[What the task asks] Once the pictures have been excluded, set down each remaining entry word for word.

[Provided records]

_ _ _ _ _ _ _

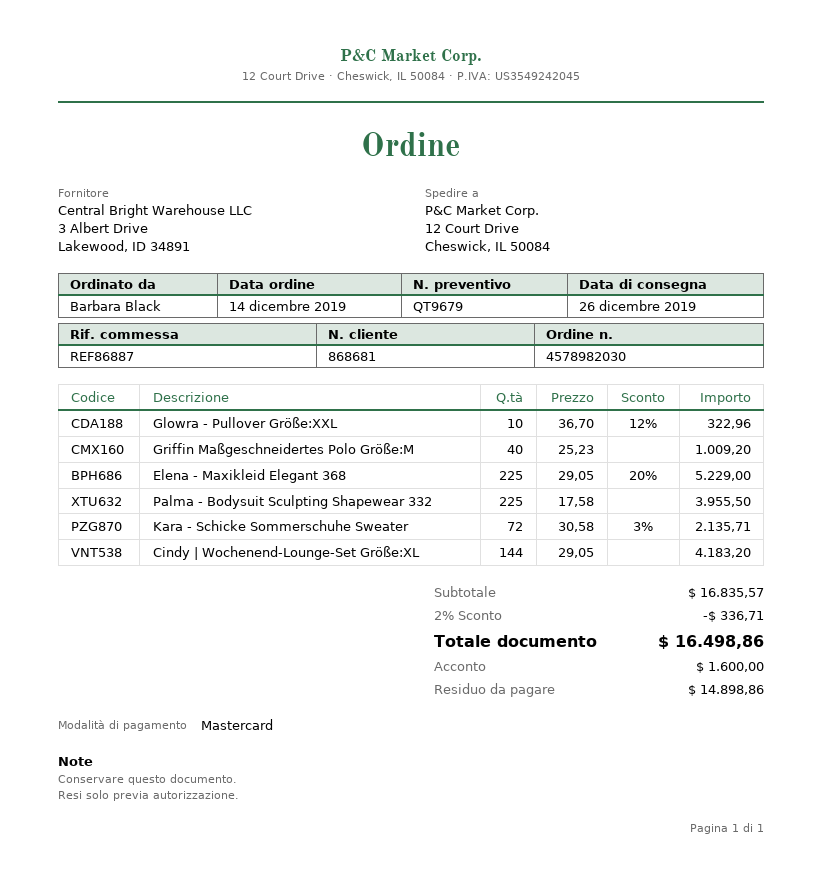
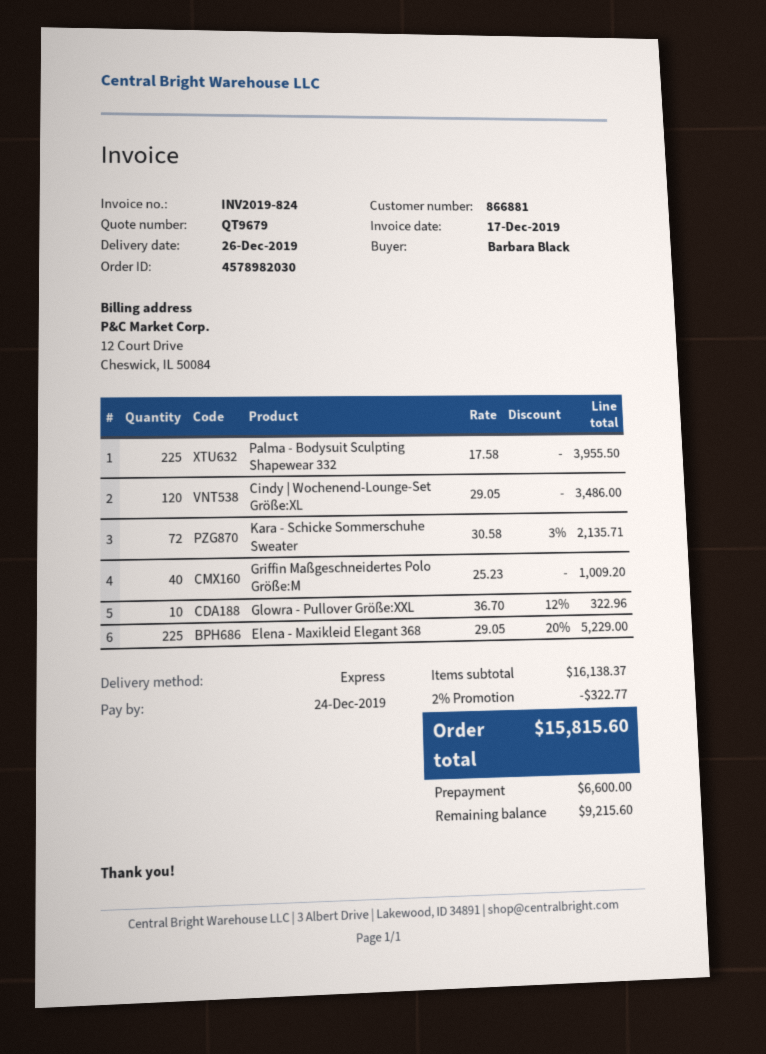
customer number: 868681 -> 866881
Cindy | Wochenend-Lounge-Set Größe:XL: 144 x 29.05 = 4183.20 -> 120 x 29.05 = 3486.00
subtotal: 16835.57 -> 16138.37
discount: 2% = 336.71 -> 2% = 322.77
total: 16498.86 -> 15815.60
deposit: 1600.00 -> 6600.00
balance: 14898.86 -> 9215.60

_ _ _ _ _ _ _

[Answer for this exercise]
customer number: 868681 -> 866881
Cindy | Wochenend-Lounge-Set Größe:XL: 144 x 29.05 = 4183.20 -> 120 x 29.05 = 3486.00
subtotal: 16835.57 -> 16138.37
discount: 2% = 336.71 -> 2% = 322.77
total: 16498.86 -> 15815.60
deposit: 1600.00 -> 6600.00
balance: 14898.86 -> 9215.60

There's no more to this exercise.